Колесим по окраинам не праздно. Ищем шахту, где мне предстоит жить и добывать уголь. Бывший машинист паровоза, бывший писатель, бывший спецкор «Правды» решил снова стать шахтером, как в юности. Никто не ссылал меня под землю, никто не советовал туда идти. Я сам, с одобрения Любы, выбрал для себя рабочее место. Работая в шахте и живя в каком-нибудь общежитии, буду писать книгу о шахтерах.
Облюбовал шахту имени папанинцев, большую, механизированную, новую. Года два назад очерк о ней я опубликовал в «Правде».

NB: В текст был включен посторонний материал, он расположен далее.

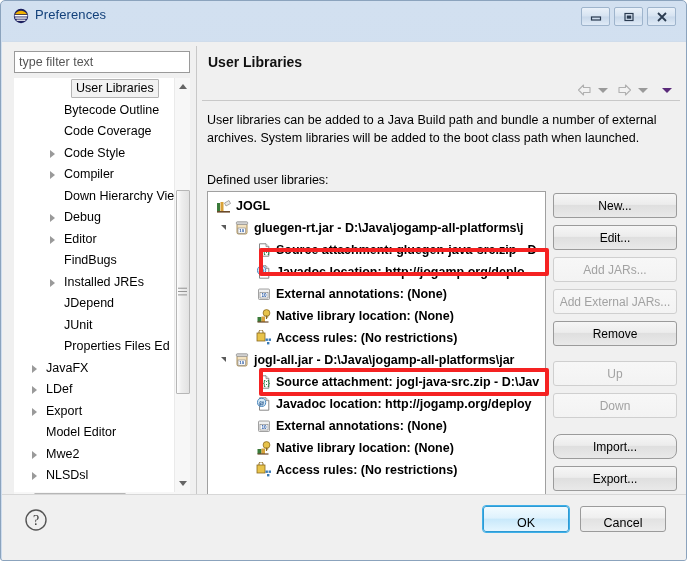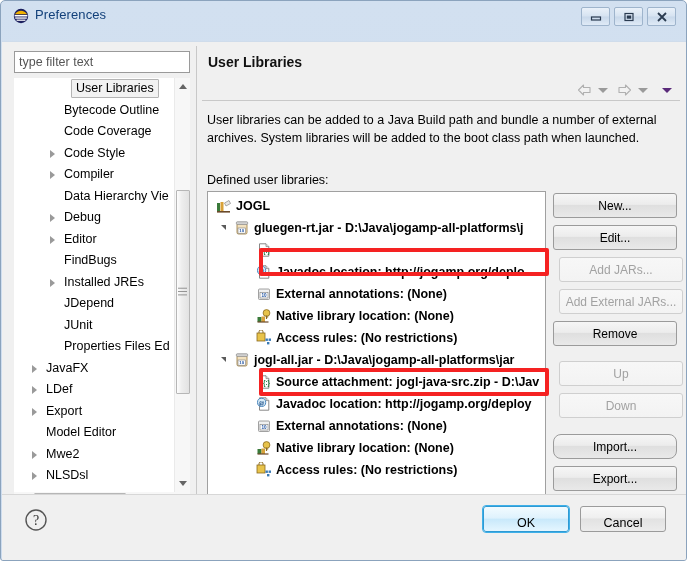--- a/index.html
+++ b/index.html
@@ -257,21 +257,20 @@
     border: 1px solid #9b9b9b;
     border-radius: 3px;
     background: linear-gradient(to bottom, #f6f6f6 0%, #ececec 45%, #dfdfdf 50%, #e9e9e9 100%);
     cursor: default;
     padding: 0;
   }
   .sbtn.disabled {
     color: #a2a2a2;
     border-color: #cfcfcf;
     background: linear-gradient(to bottom, #f7f7f7 0%, #f3f3f3 100%);
-    margin-left: 6px;
   }
 
   
   #footer {
     position: absolute; left: 1px; top: 493px;
     width: 685px; height: 67px;
     background: #f0f0f0;
     border-top: 1px solid #d7d7d7;
   }
   #help-icon {
@@ -352,21 +351,21 @@
         </div>
         <div class="nav-row">
           <span class="nav-arrow" style="left: 36px;"></span>
           <span class="nav-label" style="left: 50px;">Code Style</span>
         </div>
         <div class="nav-row">
           <span class="nav-arrow" style="left: 36px;"></span>
           <span class="nav-label" style="left: 50px;">Compiler</span>
         </div>
         <div class="nav-row">
-          <span class="nav-label" style="left: 50px;">Data Hierarchy Vie</span>
+          <span class="nav-label" style="left: 50px;">Down Hierarchy Vie</span>
         </div>
         <div class="nav-row">
           <span class="nav-arrow" style="left: 36px;"></span>
           <span class="nav-label" style="left: 50px;">Debug</span>
         </div>
         <div class="nav-row">
           <span class="nav-arrow" style="left: 36px;"></span>
           <span class="nav-label" style="left: 50px;">Editor</span>
         </div>
         <div class="nav-row">
@@ -473,20 +472,21 @@
                 <text x="7.7" y="12.4" font-family="Liberation Sans, sans-serif" font-size="4.4" fill="#1b4fa0" text-anchor="middle">10</text>
               </svg></span>
             <span class="lib-text" style="left: 46px;">gluegen-rt.jar - D:\Java\jogamp-all-platforms\j</span>
           </div>
           <div class="lib-row">
             <span class="lib-icon" style="left: 48px;"><svg width="16" height="16" viewBox="0 0 16 16">
                 <path d="M3.5 1.8 H10 L12.8 4.6 V14.2 H3.5 Z" fill="#ffffff" stroke="#7a7a7a" stroke-width=".9"></path>
                 <path d="M10 1.8 V4.6 H12.8" fill="#e4e4e4" stroke="#7a7a7a" stroke-width=".7"></path>
                 <text x="6.9" y="11.4" font-family="Liberation Sans, sans-serif" font-size="6.5" fill="#1f7a3f">{:}</text>
               </svg></span>
+            <span class="lib-text" style="left: 68px;">Source attachment: gluegen-java-src.zip - D</span>
           </div>
           <div class="lib-row">
             <span class="lib-icon" style="left: 48px;"><svg width="16" height="16" viewBox="0 0 16 16">
                 <path d="M3.5 1.8 H10 L12.8 4.6 V14.2 H3.5 Z" fill="#ffffff" stroke="#7a7a7a" stroke-width=".9"></path>
                 <path d="M10 1.8 V4.6 H12.8" fill="#e4e4e4" stroke="#7a7a7a" stroke-width=".7"></path>
                 <circle cx="5.6" cy="6.4" r="4.1" fill="#d9ecf7" stroke="#3a7ab5" stroke-width=".9"></circle>
                 <text x="5.6" y="8.7" font-family="Liberation Serif, serif" font-size="6.4" fill="#1b4f8a" text-anchor="middle">@</text>
               </svg></span>
             <span class="lib-text" style="left: 68px;">Javadoc location: http://jogamp.org/deplo</span>
           </div>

Но не так-то просто досталось и это — работа под землей, звание шахтера. Отдел кадров, начальник шахты долго согласовывали с областным руководством, принять меня или не принять в ряды рабочего класса. Очевидно, и на шахте, и в обкоме мучительно гадали, почему я решил стать шахтером. Подозревали, видимо, в каком-то хитроумном антисоветском умысле. В конце концов определили помощником машиниста врубовой машины, дали место в общежитии.
Когда шагаешь от шахтного ствола по коренному штреку в лаву, то поступательная струя свежего, с поверхности, воздуха дует в спину, как в парус, гонит вперед. Возвращаешься с работы — искусственный ветер омывает лицо, покрытое черным потом и угольной порошей, въевшейся в кожу, в брови, в ресницы.
Первая шахтерская упряжка. Первые сотни тонн нашего угля, добытого нашей врубовой машиной. Первый подъем на-гора. Первая баня после трудов.